You got me! I've never seen anything like it. I hope someone comes up with an answer for you.


----------



## TommyV (Aug 31, 2005)

but I can't. I certainly is not the prettiest fish I have ever seen. I have looked in some of my fish identification books and must say there is nothing like it. Sorry I can't help you, but I just can't. Maybe someone in the Division of Wildlife would know.  

Tommy V


----------



## iteech (Apr 4, 2005)

we used to catch some that looked like that out of our little fishing lakes back in Georgia, when I was a kid. It does look different, but my uncle was a game warden and he told us he called them leopard cats, he didn't know why they looked so different, but they TASTED like a regular cat!  Seriously. He said he thought it was just a mutation, made common by certain conditions in the water. Maybe it IS another strain of catfish, but it's a cat. I think. Hey it made your line tight--it counts.


----------



## rustyfish (Apr 27, 2004)

I know it is a cat. Its body looks like a channel (cant see the head and mouth all that well). If it has a channel head and mouth i would say it is a channel with a color mutation. But if it has a head and mouth of a flathead, it is possible for the two to mix. Highly unlikely in the wild but physicaly possible. Most like a channel.


----------



## gulfvet (Apr 14, 2004)

I had my wife, whose people have been commercial fisherman on the rivers of Alabama for centuries, take a look at the photo. Without any hesitation she said it's a Yellow Cat.


----------



## ashtonmj (May 3, 2004)

It is most likely a channel cat with a skin condition called melanism. A cross between a channel and a flathead in the wild would be quite rare because they are different genuses. It is not a bullhead of any sort because of multiple characteristics of fin types and placement. 

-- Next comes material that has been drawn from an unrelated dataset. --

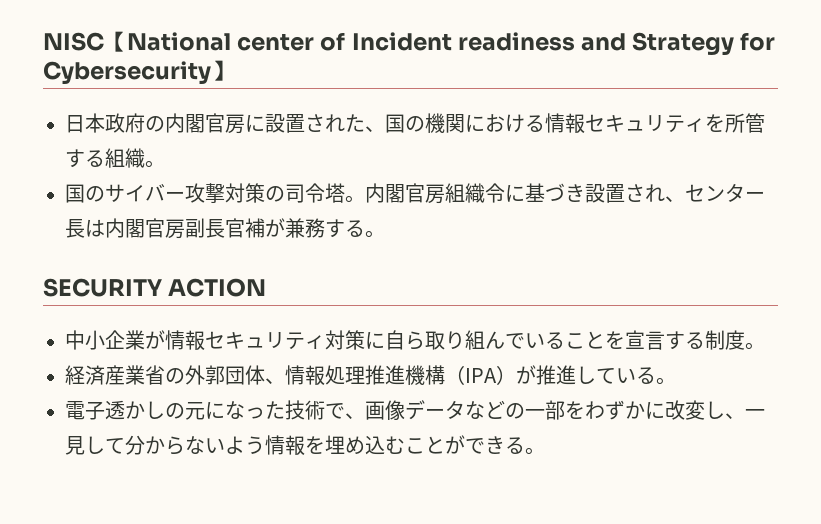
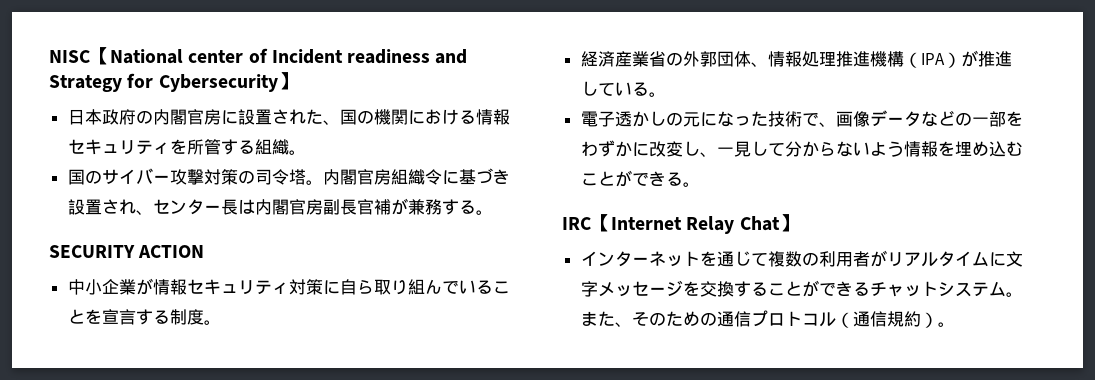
+ IRC【Internet Relay Chat】
+ インターネットを通じて複数の利用者がリアルタイムに文字メッセージを交換することができるチャットシステム。また、そのための通信プロトコル（通信規約）。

Whomever said burbot...dont take this the wrong way...but you might want to pick up an ODNR fish identification pamphlet and keep with you when you are fishing  

There is also no species of catfish with the common name Yellow Catfish, though it may be a locally given name. There is a Yellow Bullhead, but again that is a different genus than Channel cats are and from various diagnostic features of this picture it is not a Yellow Bullhead.


----------



## dip (Apr 5, 2004)

yup, it is a motley looking channel cat. catch them fairly often up here. they sure are oogly! often they lose their barbels(whiskas) when they git bigger.


----------



## H2O Mellon (Apr 5, 2004)

Man, I cant beleive you guys. Cat? No way.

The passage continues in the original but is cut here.